Philadelphia's Tap Water Has a Trust Problem
WHYY: How much did the recent contamination scare make it worse? Before a chemical spill threatened to contaminate Philly’s water, 42 percent of residents drank bottled water.
From WHYY Plan Philly …
“Tap water is not even in our vocabulary,” Walker said. “We use that for cleaning, that’s it. … But as far as consumption — that’s not happening. My whole family don’t do it. That was passed down from my grandfather.”
Walker is one of an estimated more than 600,000 Philadelphians who opt to drink bottled water rather than water that comes from the tap, despite the fact that the city says its water meets health and safety standards. The recent water contamination scare — caused by an upstream chemical spill in late March that, according to the Philadelphia Water Department, did not end up entering Philly’s water system — probably did not help change their minds.
City officials painted their communications around the spill, which included a mobile alert recommending residents drink bottled water after a certain time “out of an abundance of caution,” as an effort to be proactive and transparent.
“Knowing it’s very low risk, but knowing that we can’t say it’s zero risk — that felt important to share,” Philadelphia Health Commissioner Dr. Cheryl Bettigole said at the time.

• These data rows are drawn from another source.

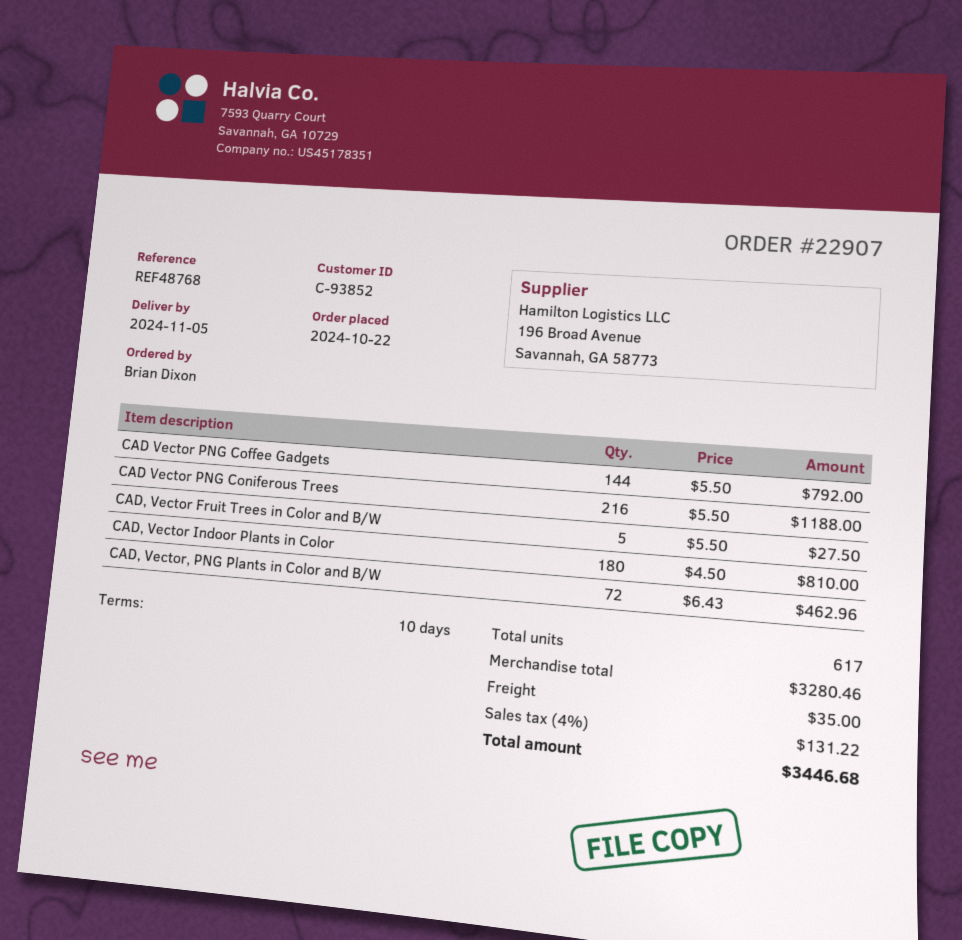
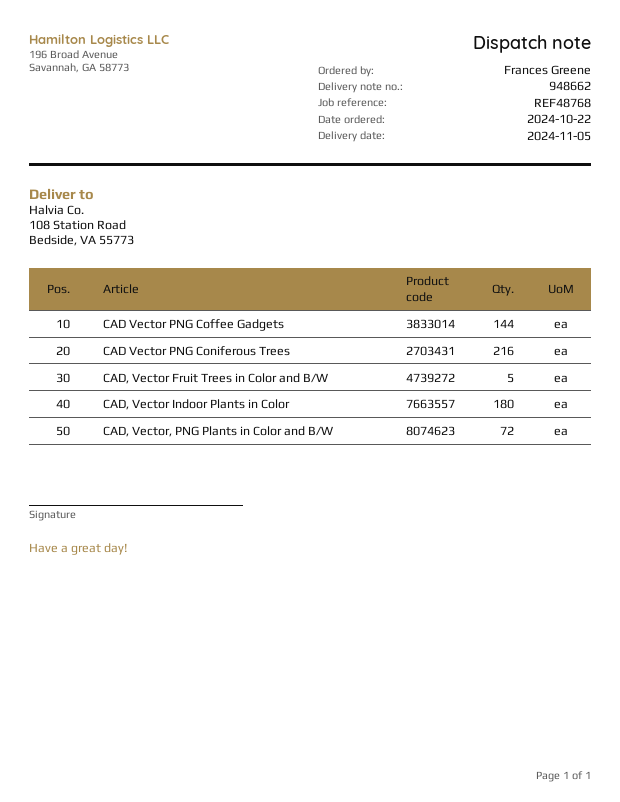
ordered by: Brian Dixon -> Frances Greene

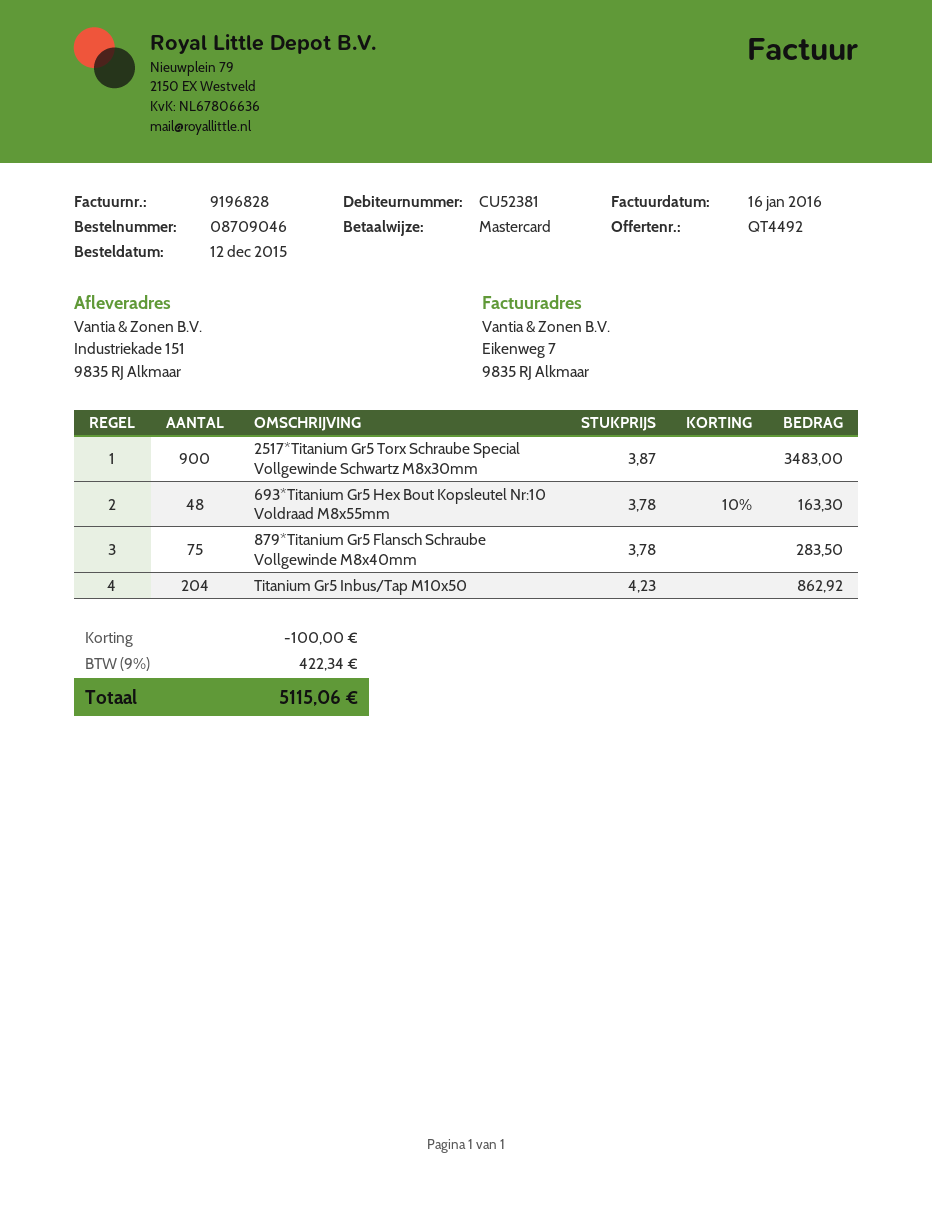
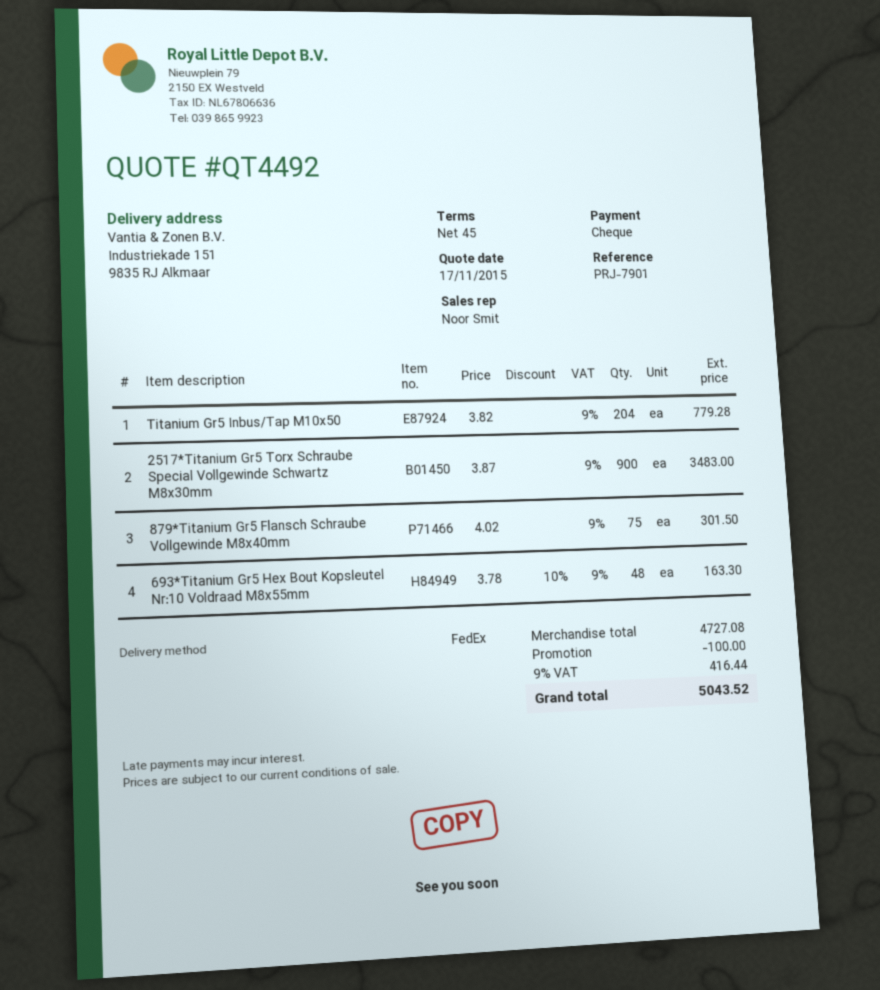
payment method: Mastercard -> cheque
879*Titanium Gr5 Flansch Schraube Vollgewinde M8x40mm: 75 x 3.78 = 283.50 -> 75 x 4.02 = 301.50
Titanium Gr5 Inbus/Tap M10x50: 204 x 4.23 = 862.92 -> 204 x 3.82 = 779.28
tax: 9% = 422.34 -> 9% = 416.44
total: 5115.06 -> 5043.52

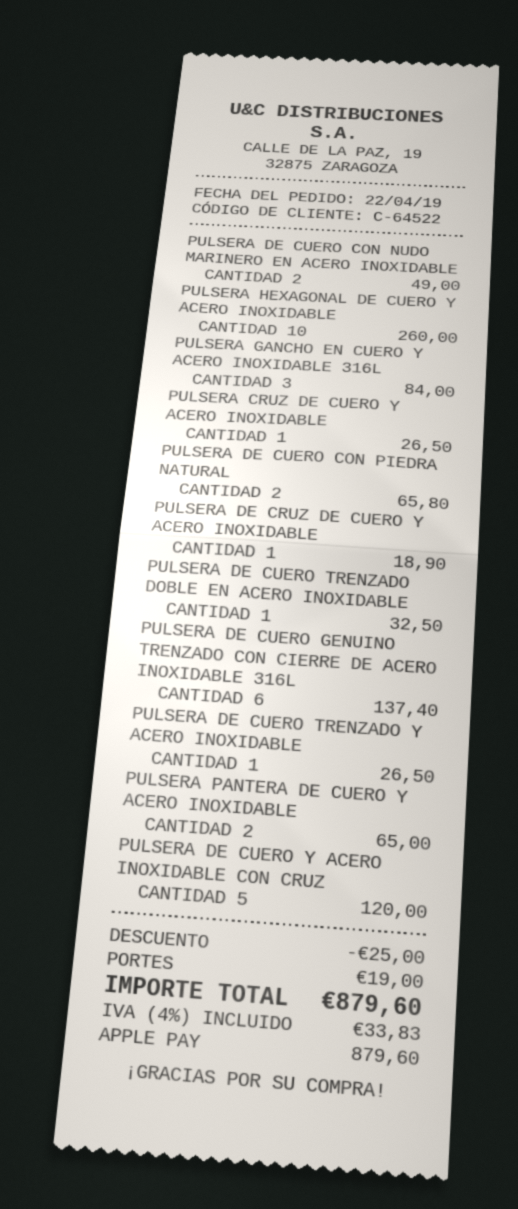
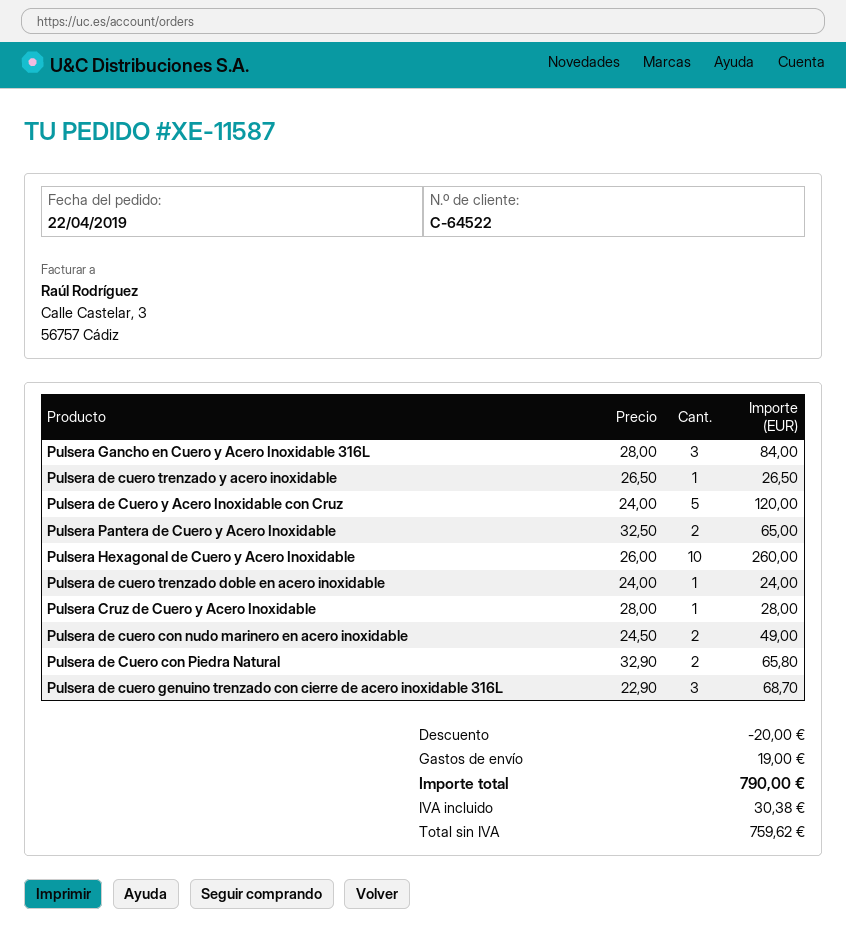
PULSERA CRUZ DE CUERO Y ACERO INOXIDABLE: 1 for 26.50 -> 1 for 28.00
PULSERA DE CRUZ DE CUERO Y ACERO INOXIDABLE: 1 for 18.90 -> none
PULSERA DE CUERO TRENZADO DOBLE EN ACERO INOXIDABLE: 1 for 32.50 -> 1 for 24.00
PULSERA DE CUERO GENUINO TRENZADO CON CIERRE DE ACERO INOXIDABLE 316L: 6 for 137.40 -> 3 for 68.70
discount: 25.00 -> 20.00
tax: 33.83 -> 30.38
total: 879.60 -> 790.00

But some worry the incident could further entrench distrust of the city’s water, or cause more people to switch from drinking tap water to bottled water.
Charles Ellison, managing editor of ecoWURD and a 2023 Emerson Collective fellow, thinks the city needs to go further. He found the city’s communication during the contamination scare this spring too casual and robotic — and thinks the incident “will make those trust levels worse.”
“You’ve got to do more than just press conferences,” he said.
The city should still be talking about the contamination scare, Ellison said, engaging directly with residents through neighborhood forums and partnerships with community leaders and independent experts. In order to build trust in the tap water in general, Ellison said, the city should engage with young people and give residents real decision-making power over improvements to the water infrastructure.
Once trust is lost, it’s hard to gain back, said Teodoro, of the University of Wisconsin-Madison.
“It’s almost a one-way street,” he said. “Once people abandon tap water in favor of the commercial alternative, it’s hard to get them to go back. We have survey data that suggests if people have ever experienced a serious problem with their tap water, they just drink bottled water the rest of their lives.”